2. Peel, if necessary, the daikon. Cut into quarters lengthwise, then cut crosswise into 1/2-inch slices. Or, chop into circles, half moons, or chunks, you could even shred. Add to the bowl containing the garlic mixture.
3. Add the remaining ingredients, stirring to combine. Allow to marinate for at least 30 minutes before serving. If you are making this hours or even a day ahead of serving, cover and refrigerate, stirring (and tasting) occasionally. Add more of any of the seasonings if you think it necessary.
Carrots are traditional in this dish. I’ve made this with carrots and other roots, alone and in combination. They’re all good. This is not a raw pickle. The vegetable is gently poached in water first. I did try this with raw carrots, pouring hot water over them, but did not like them as much as the gently poached carrots. Up to you.

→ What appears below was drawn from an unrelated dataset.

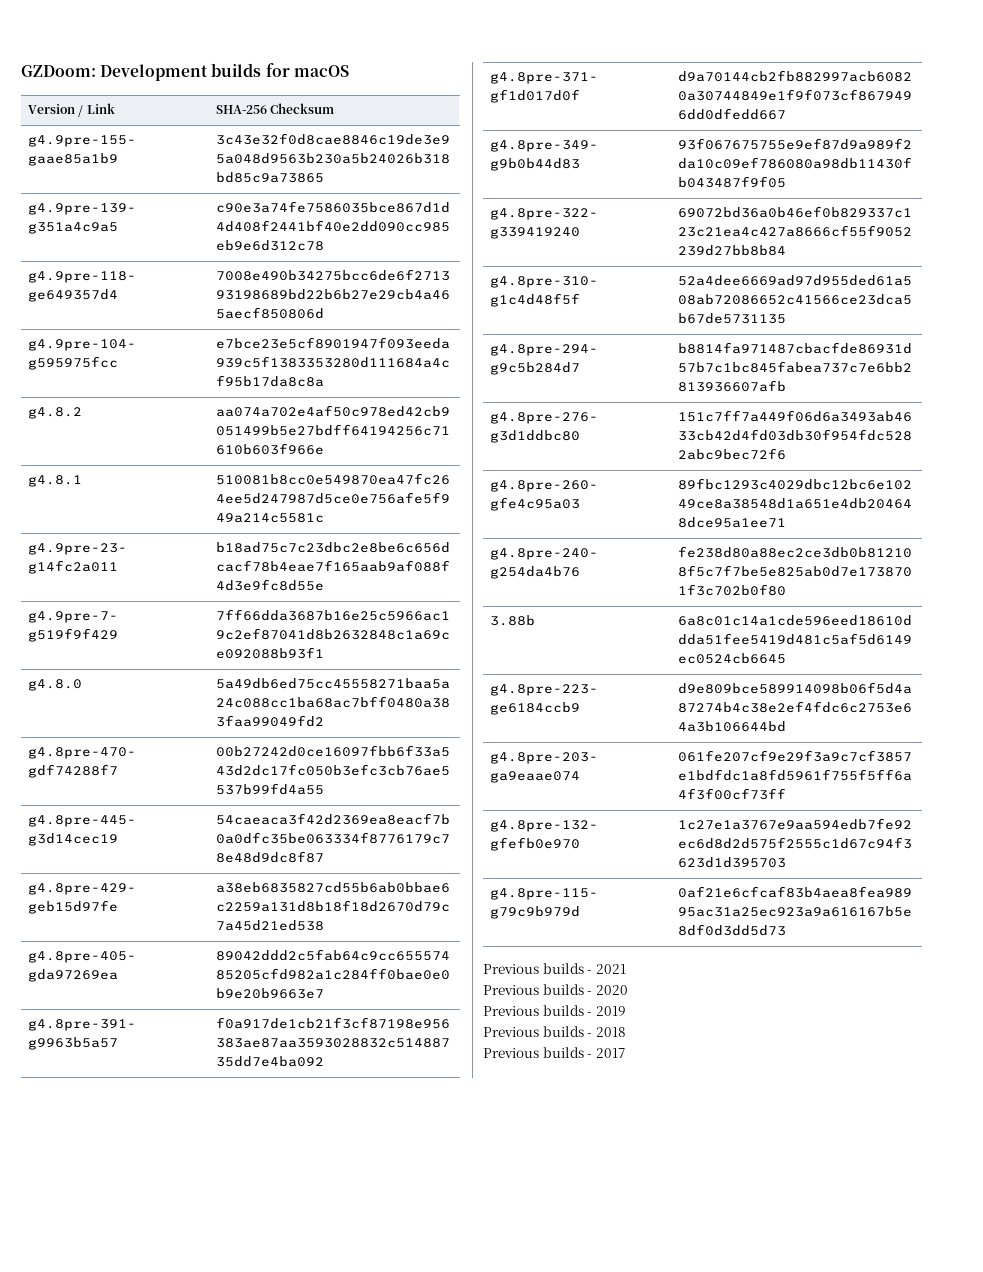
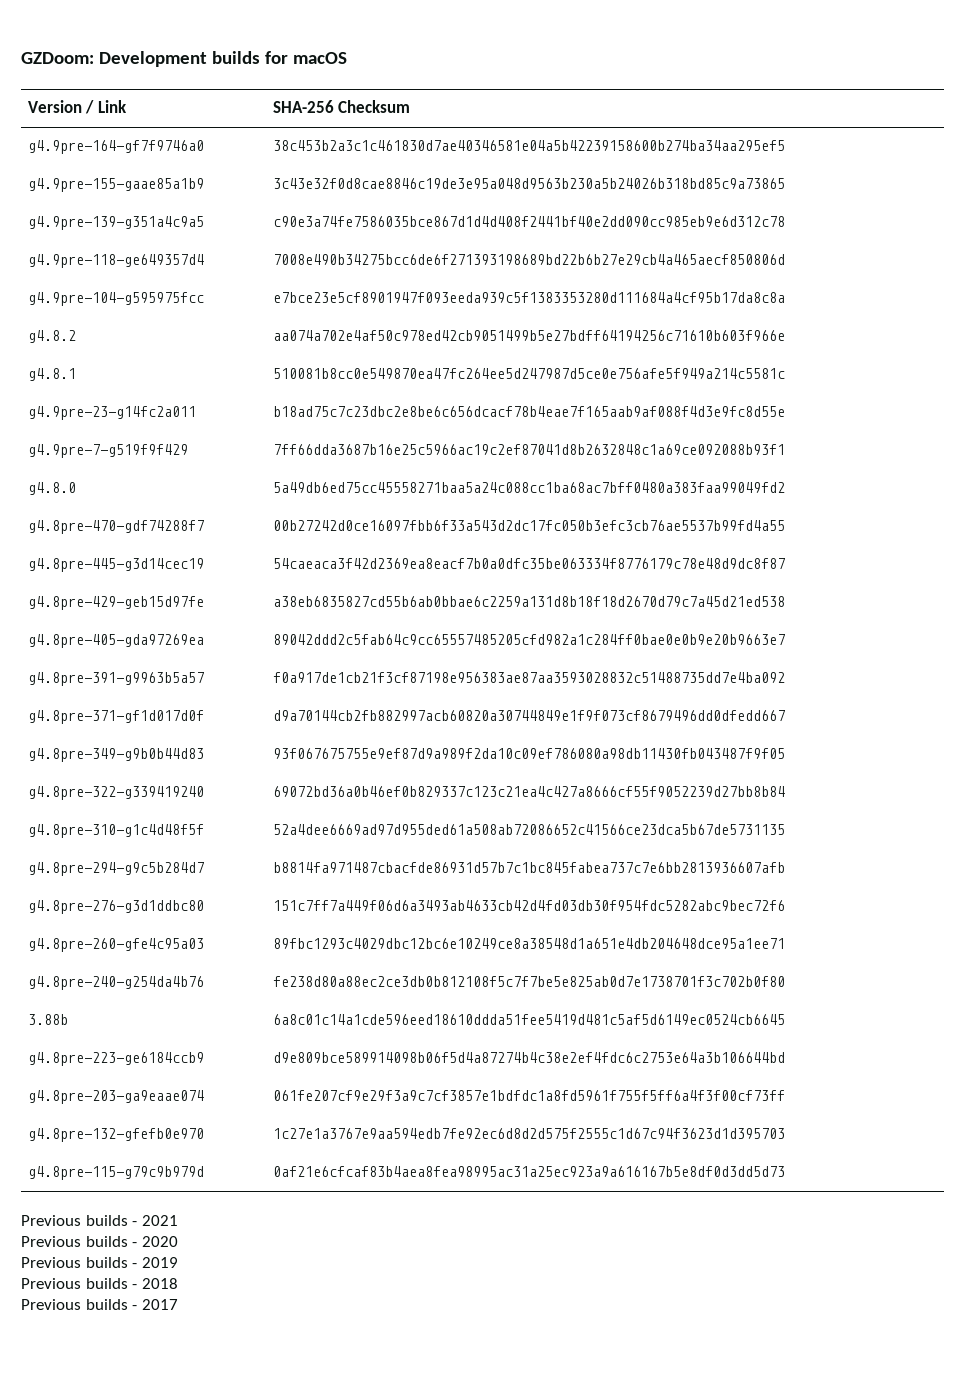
(335, 108) none -> [27,140,204,154] [272,140,785,151] // g4.9pre-164-gf7f9746a0 | 38c453b2a3c1c461830d7ae40346581e04a5b42239158600b274ba34aa295ef5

2 lbs carrots and/or other roots, sliced into rounds or sticks
1 1/2 quarts water
2 medium to large onions, peeled and sliced
1 7 oz can (or so) whole canned jalapeños, with liquid; or equivalent fresh peppers, stemmed
1 T dried oregano, or 3 T fresh oregano
6 whole, peeled garlic cloves
2 c cider, or other, vinegar
1/4 c vegetable oil
2 bay leaves
1 T salt
1. Put prepared vegetable(s) and water in a large pot or Dutch oven. Bring to the boil and boil gently for 5 minutes. Remove from heat.
2. Add the onions, peppers, oregano, garlic, vinegar, oil, bay leaves and salt. Stir to dissolve the salt.
3. Let cool for about 3 hours, or even overnight. Put into a large jar or container or several smaller ones. Refrigerate.